Question: Is it time to invest in Canadian oil?

Bear's Response
Every time something serious happens in the Middle East, investors start to wonder where America's next barrel of oil will come from. Alternatives like Canada are quickly trotted out and then just as quickly the hostilities overseas cool down and life goes back to normal. America's best answer to energy self-sufficiency is to produce as much as possible right here in the United States. Relying on countries such as Canada to keep the cars and trucks of this nation moving is simply a bad idea.

For those who think it's time to invest in Canadian oil - think again. Middle East unrest or not, Canada's oil industry isn't worth betting on. Here's some reasons why.

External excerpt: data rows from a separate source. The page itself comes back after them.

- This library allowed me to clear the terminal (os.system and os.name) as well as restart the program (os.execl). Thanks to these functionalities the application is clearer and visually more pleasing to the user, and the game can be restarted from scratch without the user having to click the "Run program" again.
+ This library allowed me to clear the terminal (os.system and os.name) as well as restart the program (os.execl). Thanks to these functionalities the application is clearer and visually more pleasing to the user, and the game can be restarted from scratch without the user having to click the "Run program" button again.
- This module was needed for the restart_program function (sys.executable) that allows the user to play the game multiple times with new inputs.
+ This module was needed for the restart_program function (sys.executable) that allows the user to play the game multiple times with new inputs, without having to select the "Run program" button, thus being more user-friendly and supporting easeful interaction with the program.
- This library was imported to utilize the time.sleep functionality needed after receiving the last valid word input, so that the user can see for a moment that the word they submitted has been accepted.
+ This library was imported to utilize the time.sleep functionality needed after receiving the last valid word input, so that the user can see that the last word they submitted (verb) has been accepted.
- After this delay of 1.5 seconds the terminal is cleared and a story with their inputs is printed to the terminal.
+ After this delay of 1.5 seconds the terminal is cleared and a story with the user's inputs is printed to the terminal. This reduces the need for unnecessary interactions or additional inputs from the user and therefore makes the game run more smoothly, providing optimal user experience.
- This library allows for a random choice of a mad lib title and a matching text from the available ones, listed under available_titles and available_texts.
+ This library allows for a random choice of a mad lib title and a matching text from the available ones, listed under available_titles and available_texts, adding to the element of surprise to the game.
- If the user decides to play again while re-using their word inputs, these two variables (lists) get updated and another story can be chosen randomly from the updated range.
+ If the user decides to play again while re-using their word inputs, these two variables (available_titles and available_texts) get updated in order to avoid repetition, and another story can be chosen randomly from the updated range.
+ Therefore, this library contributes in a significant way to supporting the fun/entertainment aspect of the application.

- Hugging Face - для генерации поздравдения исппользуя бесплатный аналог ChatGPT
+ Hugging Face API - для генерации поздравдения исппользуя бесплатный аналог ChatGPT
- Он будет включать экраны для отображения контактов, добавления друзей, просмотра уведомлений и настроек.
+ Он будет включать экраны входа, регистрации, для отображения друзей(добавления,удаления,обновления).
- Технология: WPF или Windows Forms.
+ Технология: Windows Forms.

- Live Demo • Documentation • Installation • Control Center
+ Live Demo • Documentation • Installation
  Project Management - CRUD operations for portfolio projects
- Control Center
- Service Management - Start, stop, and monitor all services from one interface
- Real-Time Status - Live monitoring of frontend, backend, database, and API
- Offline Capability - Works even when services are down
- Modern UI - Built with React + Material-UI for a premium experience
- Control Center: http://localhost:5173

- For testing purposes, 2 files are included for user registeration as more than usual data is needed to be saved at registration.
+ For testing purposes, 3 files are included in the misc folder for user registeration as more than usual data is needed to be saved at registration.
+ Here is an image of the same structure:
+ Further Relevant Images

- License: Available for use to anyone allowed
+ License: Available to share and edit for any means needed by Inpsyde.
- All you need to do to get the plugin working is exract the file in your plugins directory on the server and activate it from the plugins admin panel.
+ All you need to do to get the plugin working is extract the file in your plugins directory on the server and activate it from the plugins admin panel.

Guide To Oil And Gas Plays In North America: We've got your comprehensive guide to oil and gas shales in North America.

Keystone XL Pipeline
Who can forget actress Daryl Hannah and Eleanor Fairchild standing their ground in front of earth-moving excavators in early October. TransCanada (NYSE:TRP) was in the process of building the Texas portion of the Keystone XL pipeline that will cut through six states from the Alberta border all the way down to Houston, Texas. In January, President Obama put a halt to the pipeline's final approval until at least March 2013. Meanwhile the state of Texas has granted TransCanada the right to build despite the fact the federal government hasn't. Until the entire pipeline is built, combined with increased oil production in North Dakota's Bakken Shale, Canada's crude oil prices will drop considerably. According to consultant Bentek Energy LLP, the downward pressure on Canadian oil prices will continue through 2014. If that's the case, why would any rational investor make a bet where the profit potential in the near-term is negligible at best.

China's Thirst
(NYSE:CEO), China's national oil company, is currently waiting to hear whether the Canadian government will approve its $15.1 billion takeover of Calgary-based Nexen (NYSE:NXY). China wants access to Canadian energy and this is one way to do that. The process is ongoing and a prediction at this point is difficult given the government is simultaneously revising its foreign investment guidelines. Ed Morse, head of commodities research for Citibank, appeared on CNBC November 24 suggesting that Canada's pipeline politics is even worse than what's happening in the United States. Canadian MP Justin Trudeau, son of the late Canadian Prime Minister Pierre Trudeau, favors the $15 billion takeover but is against the Northern Gateway pipeline that Enbridge (NYSE:ENB) wants to build from Edmonton, Alberta, west through British Columbia (B.C.) to Kitimat on the Pacific coast. The people of B.C. generally oppose any pipeline that cuts through the interior and threatens its coast line.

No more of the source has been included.